Detailed physicochemical characterization of HI_1737 can yield significant insights into its potential biological function. Key parameters to analyze include: 1) Instability index (II) - values below 40 suggest a stable protein, which appears to be characteristic of many H. influenzae hypothetical proteins; 2) Theoretical isoelectric point (pI) - which for H. influenzae hypothetical proteins typically ranges from 4.05 to 11.99; 3) GRAVY (Grand average of hydropathicity) value - negative values indicate hydrophilic nature, while positive values suggest hydrophobic characteristics . For HI_1737 specifically, analysis of its sequence reveals multiple hydrophobic regions, suggesting potential membrane association. Advanced biophysical techniques to consider include circular dichroism to determine secondary structure elements, differential scanning calorimetry to assess thermal stability and potential ligand binding, and analytical ultracentrifugation to determine oligomerization state. The presence of specific motifs or patterns of hydrophobic/hydrophilic residues may suggest functional domains, such as protein-protein interaction interfaces or small molecule binding pockets. These detailed physicochemical profiles provide crucial context for designing targeted functional experiments.

What role might HI_1737 play in H. influenzae virulence or pathogenicity?

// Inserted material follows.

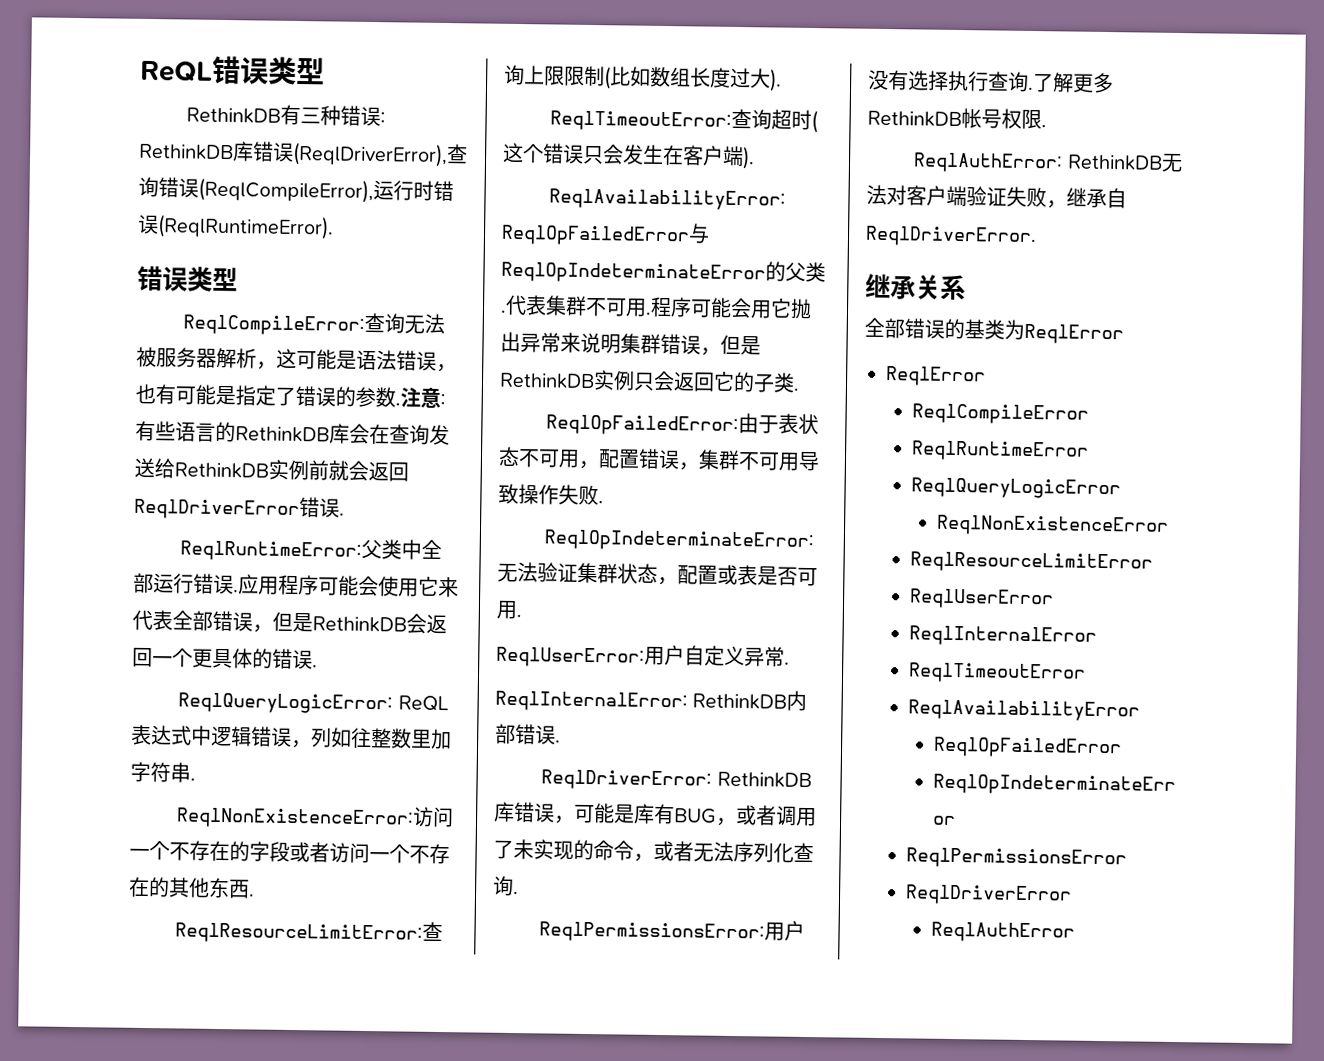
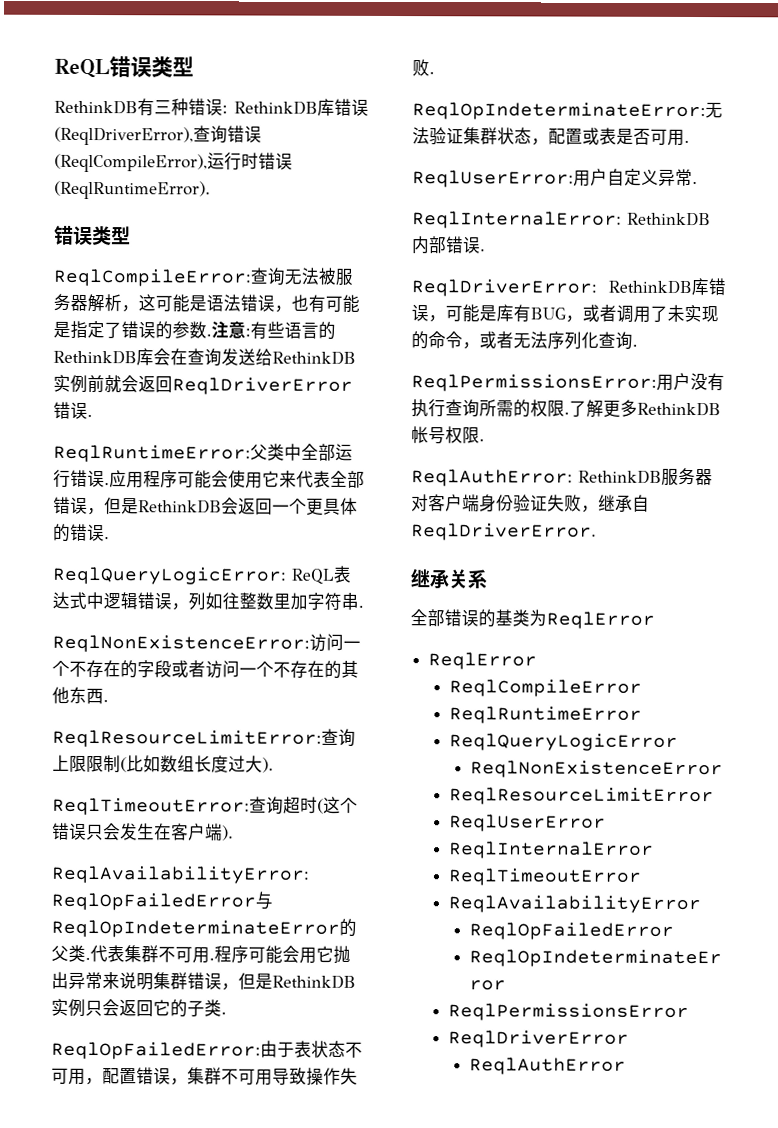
[908,70,949,91] 选择 -> (725, 382) none
(1029, 81) none -> [479,399,565,418] 所需的权限
[1160,153,1183,173] [866,184,887,206] 无法 -> [661,467,713,486] 服务器
(967, 196) none -> [479,494,514,513] 身份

Assessing the potential role of HI_1737 in virulence requires systematic investigation using both computational prediction and experimental validation approaches. Initially, analyze sequence homology with known virulence factors and evaluate whether HI_1737 contains domains associated with pathogenicity. Computational tools for virulence prediction can determine if HI_1737 shares characteristics with known virulence proteins in other pathogens . To experimentally investigate virulence potential, consider these methodological approaches: 1) Generate knockout mutants and assess changes in adhesion to host cells, biofilm formation, and survival under stress conditions; 2) Perform RNA-seq analysis comparing wild-type and mutant strains under infection-relevant conditions; 3) Conduct tissue culture infection models to evaluate the impact of HI_1737 deletion on host cell invasion, intracellular survival, and inflammatory response induction. Additionally, assess whether HI_1737 is upregulated during infection or under infection-relevant conditions (e.g., low pH, oxidative stress, nutrient limitation). If the protein is surface-exposed, evaluate its potential as an adhesin or invasin through direct binding assays with host components. This systematic characterization can determine whether HI_1737 represents a novel virulence determinant in H. influenzae.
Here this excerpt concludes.